Investors did not sell in May. Now what?

Stocks closed the month with healthy gains. Both the Dow and S&P 500 rose more than 4%, while the Nasdaq rose nearly 7%. And that adds to the even bigger protests in April. The major European indices and Japan’s Nikkei also enjoyed solid pops in May.

Sure, stocks could head south during the summer. But the May to September crash that sometimes happens on Wall Street may not happen this year for several unique reasons. As Mark Hackett, head of investment research at Nationwide, noted in a report in early May: “Little of this year has followed historical patterns.”

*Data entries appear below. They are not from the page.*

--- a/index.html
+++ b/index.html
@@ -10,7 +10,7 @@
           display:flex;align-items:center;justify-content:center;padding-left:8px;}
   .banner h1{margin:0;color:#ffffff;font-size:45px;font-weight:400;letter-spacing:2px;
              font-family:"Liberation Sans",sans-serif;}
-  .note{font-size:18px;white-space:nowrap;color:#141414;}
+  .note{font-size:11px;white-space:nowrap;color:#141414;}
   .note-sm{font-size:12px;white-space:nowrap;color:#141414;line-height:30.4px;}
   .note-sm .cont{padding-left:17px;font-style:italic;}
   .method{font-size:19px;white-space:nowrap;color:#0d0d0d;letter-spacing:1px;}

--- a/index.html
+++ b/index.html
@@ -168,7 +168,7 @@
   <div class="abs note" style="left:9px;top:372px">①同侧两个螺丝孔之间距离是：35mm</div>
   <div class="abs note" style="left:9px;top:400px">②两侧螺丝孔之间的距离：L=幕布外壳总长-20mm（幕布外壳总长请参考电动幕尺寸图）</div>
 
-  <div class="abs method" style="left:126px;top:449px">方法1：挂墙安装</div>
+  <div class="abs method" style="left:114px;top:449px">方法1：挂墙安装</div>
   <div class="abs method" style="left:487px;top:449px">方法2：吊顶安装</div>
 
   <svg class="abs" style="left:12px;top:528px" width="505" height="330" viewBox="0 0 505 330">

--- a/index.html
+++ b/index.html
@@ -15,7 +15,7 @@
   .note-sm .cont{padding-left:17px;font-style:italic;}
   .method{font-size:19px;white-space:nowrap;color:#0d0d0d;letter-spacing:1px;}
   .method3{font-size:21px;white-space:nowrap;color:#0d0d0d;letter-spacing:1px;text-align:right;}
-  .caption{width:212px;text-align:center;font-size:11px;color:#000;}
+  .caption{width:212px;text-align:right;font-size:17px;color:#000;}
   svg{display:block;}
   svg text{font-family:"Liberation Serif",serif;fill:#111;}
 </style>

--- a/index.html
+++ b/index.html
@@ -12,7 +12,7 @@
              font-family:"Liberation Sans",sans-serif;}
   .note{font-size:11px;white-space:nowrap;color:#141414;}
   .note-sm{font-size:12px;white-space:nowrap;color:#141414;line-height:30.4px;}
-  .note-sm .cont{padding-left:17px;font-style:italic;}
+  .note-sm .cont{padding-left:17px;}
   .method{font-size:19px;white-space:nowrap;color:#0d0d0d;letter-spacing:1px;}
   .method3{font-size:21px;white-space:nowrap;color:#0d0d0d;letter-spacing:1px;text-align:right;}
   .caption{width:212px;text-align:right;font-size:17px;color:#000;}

For one thing, the Federal Reserve and other central banks around the world are spending trillion in loan packages to help severely affected consumers, businesses and local governments.
Investors also hope that a biotech company or Big Pharma can come up with a vaccine or viable treatment for the new coronavirus.

Finally, given the massive market pullback in March, it is arguable that expectations for even more dire economic data and weak reports of corporate earnings in the coming quarters are already priced in stocks. Investors may already be looking to 2021, and the possibility of a strong pickup in global economic and earnings growth. Consumers, armed with stimulus controls, can increase their spending.

Of course, Wall Street could end up being very wrong. The V-shaped recovery that many hope could turn out to be Nike swoosh more gradual.
Nervous consumers, many of whom are out of work due to the outbreak, also cannot use their Check Protection Program money to shop. In fact, United States government data showed on Friday that spending fell more than 13% in April. Consumers are saving much more, and only a handful of large retailers with a significant online presence (think Amazon, Walmart, and Target) are really benefiting from any increase in spending.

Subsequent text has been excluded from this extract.